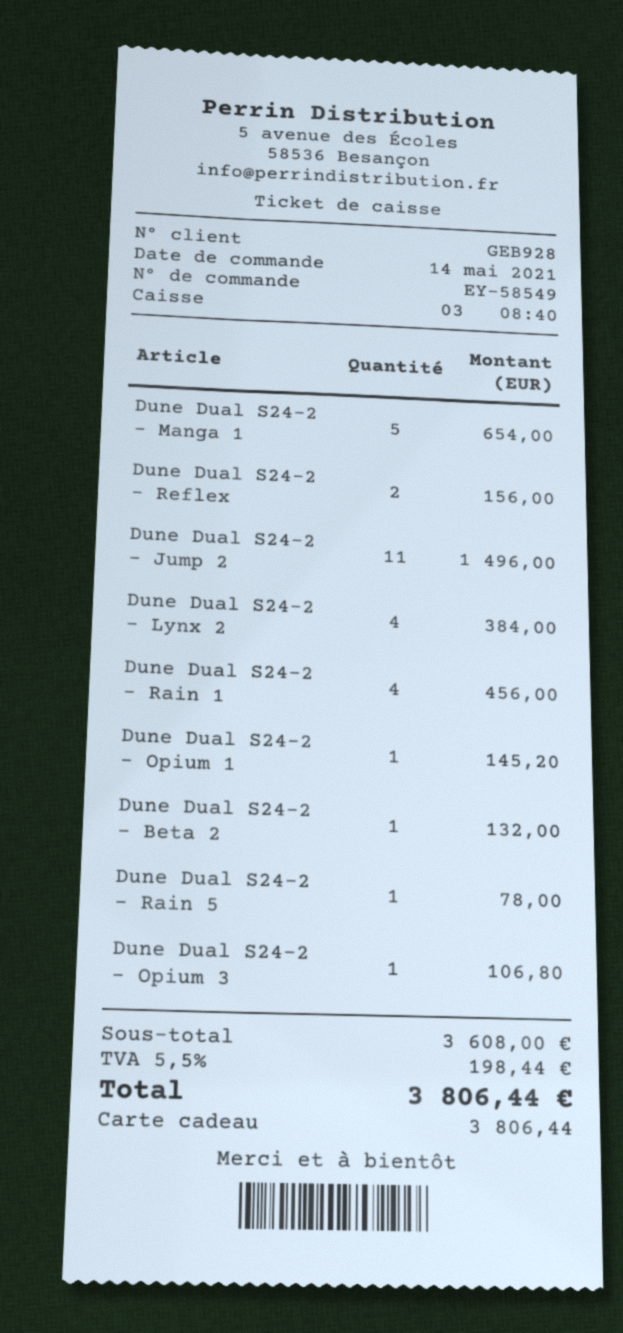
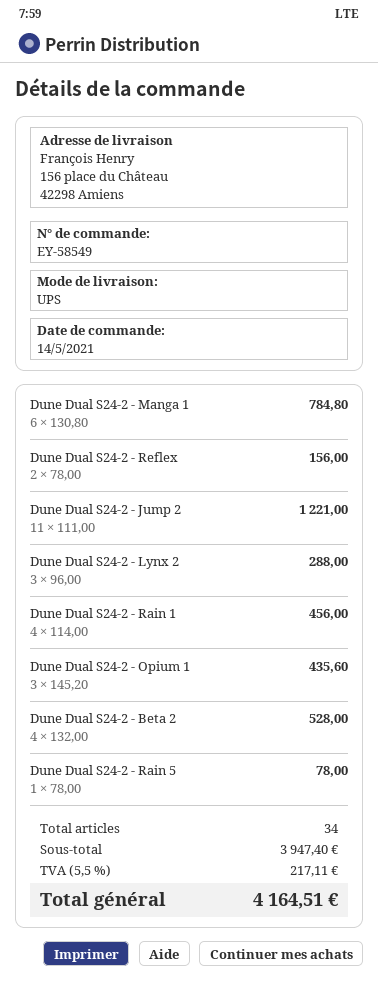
Dune Dual S24-2 - Manga 1: 5 for 654.00 -> 6 for 784.80
Dune Dual S24-2 - Jump 2: 11 for 1496.00 -> 11 for 1221.00
Dune Dual S24-2 - Lynx 2: 4 for 384.00 -> 3 for 288.00
Dune Dual S24-2 - Opium 1: 1 for 145.20 -> 3 for 435.60
Dune Dual S24-2 - Beta 2: 1 for 132.00 -> 4 for 528.00
Dune Dual S24-2 - Opium 3: 1 for 106.80 -> none
subtotal: 3608.00 -> 3947.40
tax: 5.5% = 198.44 -> 5.5% = 217.11
total: 3806.44 -> 4164.51

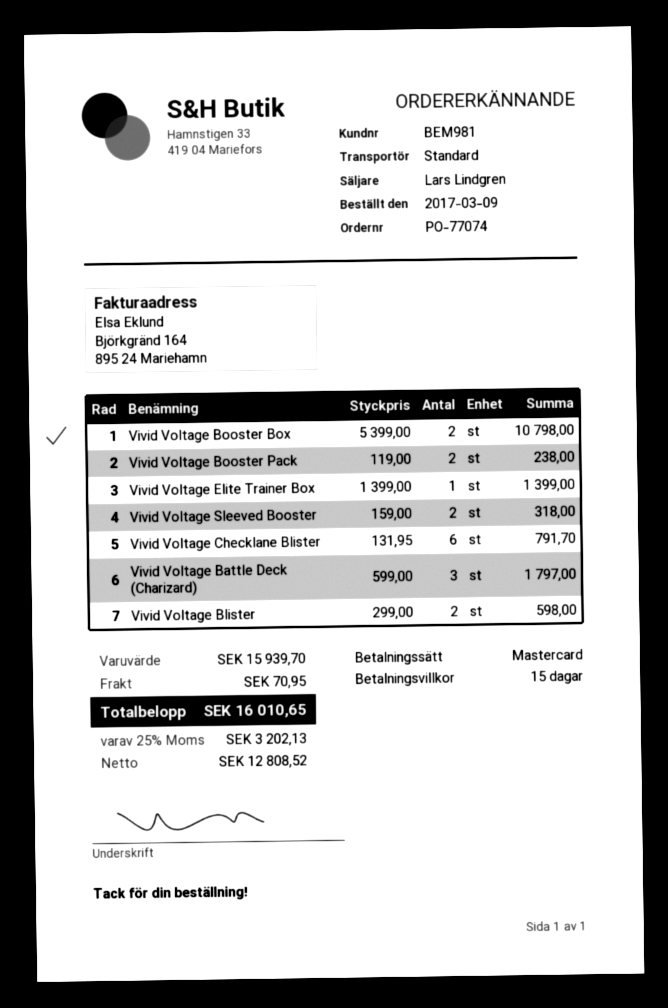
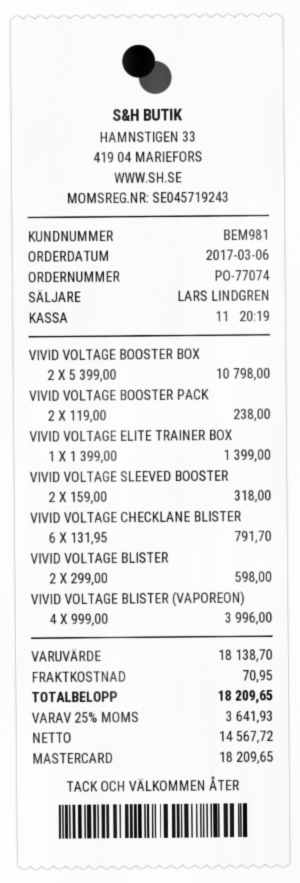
order date: 2017-03-09 -> 2017-03-06
Vivid Voltage Battle Deck (Charizard): 3 x 599.00 = 1797.00 -> none
VIVID VOLTAGE BLISTER (VAPOREON): none -> 4 x 999.00 = 3996.00
subtotal: 15939.70 -> 18138.70
net: 12808.52 -> 14567.72
tax: 25% = 3202.13 -> 25% = 3641.93
total: 16010.65 -> 18209.65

★ ★ ★

- WORK INSTRUCTIONS
Go through the data above and copy each line in which "Dual" appears.

- ANSWER BOX
Dune Dual S24-2 - Manga 1: 5 for 654.00 -> 6 for 784.80
Dune Dual S24-2 - Jump 2: 11 for 1496.00 -> 11 for 1221.00
Dune Dual S24-2 - Lynx 2: 4 for 384.00 -> 3 for 288.00
Dune Dual S24-2 - Opium 1: 1 for 145.20 -> 3 for 435.60
Dune Dual S24-2 - Beta 2: 1 for 132.00 -> 4 for 528.00
Dune Dual S24-2 - Opium 3: 1 for 106.80 -> none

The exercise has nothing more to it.